13. A data processing device configured to classify data elements of a data set using a machine-learning model, wherein the machine-learning model includes a feature extractor configured to determine features of a data element, and a classifier configured to classify the data element using the features, the data processing element configured to:

classify the data elements of the data set which is associated with a time sequence, wherein each data element is associated with a corresponding time step of the time sequence, wherein the data elements are classified by inputting the data elements into the machine-learning model one after the other according to their temporal order, wherein the classifying a respective data element of the data elements includes:

determining features of the respective data element using the feature extractor,

determining, using the features of the respective data element and features of one or more other data elements temporally preceding the respective data element, parameters of a feature dynamics model which represents an evolution of a feature density of the features over time; and

determining a class associated with the respective data element using the feature dynamics model.

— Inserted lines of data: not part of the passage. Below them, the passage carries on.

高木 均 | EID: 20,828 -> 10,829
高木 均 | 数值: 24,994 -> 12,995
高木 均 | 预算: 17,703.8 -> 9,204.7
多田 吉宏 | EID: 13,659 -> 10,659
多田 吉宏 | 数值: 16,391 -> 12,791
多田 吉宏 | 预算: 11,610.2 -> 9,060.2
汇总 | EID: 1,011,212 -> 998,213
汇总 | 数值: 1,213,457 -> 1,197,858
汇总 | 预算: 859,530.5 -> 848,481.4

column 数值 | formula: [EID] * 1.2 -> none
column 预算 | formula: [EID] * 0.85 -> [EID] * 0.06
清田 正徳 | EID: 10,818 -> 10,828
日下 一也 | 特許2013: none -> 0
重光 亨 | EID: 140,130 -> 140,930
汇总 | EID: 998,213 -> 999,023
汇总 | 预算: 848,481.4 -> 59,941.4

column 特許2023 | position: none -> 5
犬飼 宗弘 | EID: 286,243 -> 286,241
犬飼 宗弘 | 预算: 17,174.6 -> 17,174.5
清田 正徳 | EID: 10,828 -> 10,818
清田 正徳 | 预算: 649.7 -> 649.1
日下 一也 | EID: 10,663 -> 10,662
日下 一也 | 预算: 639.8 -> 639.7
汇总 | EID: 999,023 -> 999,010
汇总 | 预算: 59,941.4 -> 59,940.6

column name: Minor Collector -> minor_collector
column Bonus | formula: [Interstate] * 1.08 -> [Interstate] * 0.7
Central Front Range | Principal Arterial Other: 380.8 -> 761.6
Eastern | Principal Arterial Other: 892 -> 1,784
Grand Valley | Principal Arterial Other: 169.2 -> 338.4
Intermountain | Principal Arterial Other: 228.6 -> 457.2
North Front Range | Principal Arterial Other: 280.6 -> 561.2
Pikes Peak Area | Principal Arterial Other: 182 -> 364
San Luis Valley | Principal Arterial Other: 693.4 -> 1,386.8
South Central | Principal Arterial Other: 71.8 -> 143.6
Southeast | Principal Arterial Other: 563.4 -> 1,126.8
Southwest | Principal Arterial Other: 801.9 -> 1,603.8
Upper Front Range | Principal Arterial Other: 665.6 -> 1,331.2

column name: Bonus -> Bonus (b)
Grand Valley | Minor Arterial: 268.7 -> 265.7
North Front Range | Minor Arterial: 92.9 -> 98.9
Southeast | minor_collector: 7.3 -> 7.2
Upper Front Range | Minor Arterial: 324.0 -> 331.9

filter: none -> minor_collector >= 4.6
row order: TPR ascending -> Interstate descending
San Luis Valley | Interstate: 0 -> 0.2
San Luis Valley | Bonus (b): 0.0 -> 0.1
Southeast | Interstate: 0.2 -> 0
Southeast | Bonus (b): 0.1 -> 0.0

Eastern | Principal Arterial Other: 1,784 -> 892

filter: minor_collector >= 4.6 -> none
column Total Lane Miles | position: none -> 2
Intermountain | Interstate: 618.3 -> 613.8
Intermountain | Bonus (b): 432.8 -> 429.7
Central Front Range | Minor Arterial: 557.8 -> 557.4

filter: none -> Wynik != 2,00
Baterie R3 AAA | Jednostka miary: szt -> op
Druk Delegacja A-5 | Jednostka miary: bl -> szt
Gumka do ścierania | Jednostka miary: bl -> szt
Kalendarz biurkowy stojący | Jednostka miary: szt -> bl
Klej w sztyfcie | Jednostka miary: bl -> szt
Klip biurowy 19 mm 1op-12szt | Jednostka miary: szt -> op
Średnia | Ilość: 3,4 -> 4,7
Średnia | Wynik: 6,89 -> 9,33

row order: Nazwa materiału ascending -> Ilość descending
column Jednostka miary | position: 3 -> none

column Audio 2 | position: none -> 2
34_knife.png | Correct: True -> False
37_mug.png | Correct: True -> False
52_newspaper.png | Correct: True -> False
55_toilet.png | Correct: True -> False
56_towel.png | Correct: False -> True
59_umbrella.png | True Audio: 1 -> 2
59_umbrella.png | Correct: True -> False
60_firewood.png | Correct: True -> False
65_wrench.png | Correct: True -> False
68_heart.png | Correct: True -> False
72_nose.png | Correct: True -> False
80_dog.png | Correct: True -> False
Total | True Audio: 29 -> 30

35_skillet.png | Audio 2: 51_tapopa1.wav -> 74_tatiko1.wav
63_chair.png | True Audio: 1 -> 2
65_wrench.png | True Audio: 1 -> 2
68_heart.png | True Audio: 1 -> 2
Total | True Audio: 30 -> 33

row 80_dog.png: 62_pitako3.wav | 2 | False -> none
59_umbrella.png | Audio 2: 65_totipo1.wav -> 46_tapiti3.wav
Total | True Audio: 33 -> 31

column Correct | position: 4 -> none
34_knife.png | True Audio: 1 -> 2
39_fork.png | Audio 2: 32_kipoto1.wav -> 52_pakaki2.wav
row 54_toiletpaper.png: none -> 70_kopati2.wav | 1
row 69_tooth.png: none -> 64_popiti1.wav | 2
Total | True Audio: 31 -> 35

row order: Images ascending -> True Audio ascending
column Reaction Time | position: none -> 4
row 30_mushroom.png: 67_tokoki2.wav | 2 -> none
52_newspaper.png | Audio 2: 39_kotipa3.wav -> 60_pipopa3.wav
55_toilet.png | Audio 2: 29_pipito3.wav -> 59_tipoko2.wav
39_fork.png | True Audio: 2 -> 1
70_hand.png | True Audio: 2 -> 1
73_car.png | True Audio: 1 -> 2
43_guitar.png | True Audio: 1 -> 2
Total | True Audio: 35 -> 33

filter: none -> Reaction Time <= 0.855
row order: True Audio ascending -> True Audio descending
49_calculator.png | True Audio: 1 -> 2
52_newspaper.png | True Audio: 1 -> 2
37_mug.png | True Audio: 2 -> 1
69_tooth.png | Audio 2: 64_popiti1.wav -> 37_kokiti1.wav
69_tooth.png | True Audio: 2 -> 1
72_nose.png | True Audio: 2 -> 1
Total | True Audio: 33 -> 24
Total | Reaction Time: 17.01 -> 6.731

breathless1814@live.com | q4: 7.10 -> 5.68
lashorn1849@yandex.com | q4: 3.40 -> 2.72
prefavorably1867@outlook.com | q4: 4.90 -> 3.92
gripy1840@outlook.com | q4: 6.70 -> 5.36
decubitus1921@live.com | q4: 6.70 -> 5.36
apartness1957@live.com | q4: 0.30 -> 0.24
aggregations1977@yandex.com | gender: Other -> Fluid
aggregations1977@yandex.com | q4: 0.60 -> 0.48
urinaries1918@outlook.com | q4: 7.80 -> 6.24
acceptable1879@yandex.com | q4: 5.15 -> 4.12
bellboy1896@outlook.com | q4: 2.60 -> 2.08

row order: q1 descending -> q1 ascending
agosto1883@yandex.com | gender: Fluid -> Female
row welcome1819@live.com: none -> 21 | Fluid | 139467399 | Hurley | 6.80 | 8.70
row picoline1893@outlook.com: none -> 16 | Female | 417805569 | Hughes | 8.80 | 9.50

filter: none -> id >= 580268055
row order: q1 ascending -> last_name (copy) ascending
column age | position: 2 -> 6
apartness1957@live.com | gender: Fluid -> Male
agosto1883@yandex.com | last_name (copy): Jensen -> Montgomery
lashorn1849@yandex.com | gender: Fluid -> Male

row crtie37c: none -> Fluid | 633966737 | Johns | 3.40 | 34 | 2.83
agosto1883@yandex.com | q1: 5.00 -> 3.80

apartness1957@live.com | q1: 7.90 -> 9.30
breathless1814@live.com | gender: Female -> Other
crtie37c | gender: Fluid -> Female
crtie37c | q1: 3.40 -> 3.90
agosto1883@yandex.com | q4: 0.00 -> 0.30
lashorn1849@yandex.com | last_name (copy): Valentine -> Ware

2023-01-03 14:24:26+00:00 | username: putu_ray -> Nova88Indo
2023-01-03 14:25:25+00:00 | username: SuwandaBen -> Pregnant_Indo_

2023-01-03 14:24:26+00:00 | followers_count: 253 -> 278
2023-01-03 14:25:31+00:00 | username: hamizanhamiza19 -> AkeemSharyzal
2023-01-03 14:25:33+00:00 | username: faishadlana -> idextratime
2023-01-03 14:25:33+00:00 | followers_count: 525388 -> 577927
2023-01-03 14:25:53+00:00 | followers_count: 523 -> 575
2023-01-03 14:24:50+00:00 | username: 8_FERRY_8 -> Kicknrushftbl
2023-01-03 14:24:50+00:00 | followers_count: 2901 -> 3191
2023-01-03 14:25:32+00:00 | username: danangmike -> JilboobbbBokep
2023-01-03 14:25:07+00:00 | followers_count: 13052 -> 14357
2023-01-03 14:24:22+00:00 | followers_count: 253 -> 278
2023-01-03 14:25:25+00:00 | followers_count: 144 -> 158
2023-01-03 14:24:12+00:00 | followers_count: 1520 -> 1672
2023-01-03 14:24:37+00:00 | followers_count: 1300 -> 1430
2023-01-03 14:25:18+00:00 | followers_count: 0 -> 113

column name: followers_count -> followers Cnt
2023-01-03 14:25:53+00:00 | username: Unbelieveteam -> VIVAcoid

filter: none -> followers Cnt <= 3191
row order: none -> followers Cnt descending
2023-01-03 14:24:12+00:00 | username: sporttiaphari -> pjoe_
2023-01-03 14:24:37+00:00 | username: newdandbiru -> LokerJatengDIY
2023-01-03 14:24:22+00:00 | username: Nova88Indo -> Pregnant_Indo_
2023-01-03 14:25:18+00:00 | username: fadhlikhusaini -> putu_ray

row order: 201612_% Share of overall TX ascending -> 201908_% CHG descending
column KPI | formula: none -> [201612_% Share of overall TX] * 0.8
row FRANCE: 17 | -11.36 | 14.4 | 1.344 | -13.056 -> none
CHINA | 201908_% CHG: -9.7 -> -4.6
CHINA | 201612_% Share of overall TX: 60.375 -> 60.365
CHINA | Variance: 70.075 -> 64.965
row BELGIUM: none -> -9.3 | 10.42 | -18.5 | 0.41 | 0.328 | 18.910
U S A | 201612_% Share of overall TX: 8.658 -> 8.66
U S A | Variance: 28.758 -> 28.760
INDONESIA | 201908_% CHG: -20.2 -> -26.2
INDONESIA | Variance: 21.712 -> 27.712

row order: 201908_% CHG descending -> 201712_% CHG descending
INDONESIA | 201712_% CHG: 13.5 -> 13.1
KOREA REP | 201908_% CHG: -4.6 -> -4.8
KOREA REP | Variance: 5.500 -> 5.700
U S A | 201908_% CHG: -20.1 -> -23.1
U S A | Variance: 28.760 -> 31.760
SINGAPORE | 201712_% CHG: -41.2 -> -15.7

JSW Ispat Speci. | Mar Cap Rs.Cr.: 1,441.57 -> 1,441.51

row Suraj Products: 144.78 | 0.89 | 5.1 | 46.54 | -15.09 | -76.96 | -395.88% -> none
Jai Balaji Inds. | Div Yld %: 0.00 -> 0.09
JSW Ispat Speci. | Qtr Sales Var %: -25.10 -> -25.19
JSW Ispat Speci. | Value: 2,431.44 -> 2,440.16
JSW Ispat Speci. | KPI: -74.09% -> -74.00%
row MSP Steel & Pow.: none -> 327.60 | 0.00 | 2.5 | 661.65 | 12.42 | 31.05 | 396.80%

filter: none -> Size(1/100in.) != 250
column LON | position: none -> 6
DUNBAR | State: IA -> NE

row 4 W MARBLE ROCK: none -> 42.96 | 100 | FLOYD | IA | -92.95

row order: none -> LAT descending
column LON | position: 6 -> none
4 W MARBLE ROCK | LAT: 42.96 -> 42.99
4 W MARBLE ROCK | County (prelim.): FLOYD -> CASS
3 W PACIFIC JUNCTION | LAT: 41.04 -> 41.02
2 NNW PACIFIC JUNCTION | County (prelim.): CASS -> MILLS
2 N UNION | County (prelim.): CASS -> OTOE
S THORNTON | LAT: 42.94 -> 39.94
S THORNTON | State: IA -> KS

14. A non-transitory computer-readable medium on which are stored instructions classifying data elements of a data set using a machine-learning model, wherein the machine-learning model includes a feature extractor configured to determine features of a data element, and a classifier configured to classify the data element using the features, the instructions, when executed by a computer, causing the computer to perform the following steps:

classifying the data elements of the data set which is associated with a time sequence, wherein each data element is associated with a corresponding time step of the time sequence, wherein the data elements are classified by inputting the data elements into the machine-learning model one after the other according to their temporal order, wherein the classifying a respective data element of the data elements includes:

determining features of the respective data element using the feature extractor,

determining, using the features of the respective data element and features of one or more other data elements temporally preceding the respective data element, parameters of a feature dynamics model which represents an evolution of a feature density of the features over time; and

determining a class associated with the respective data element using the feature dynamics model.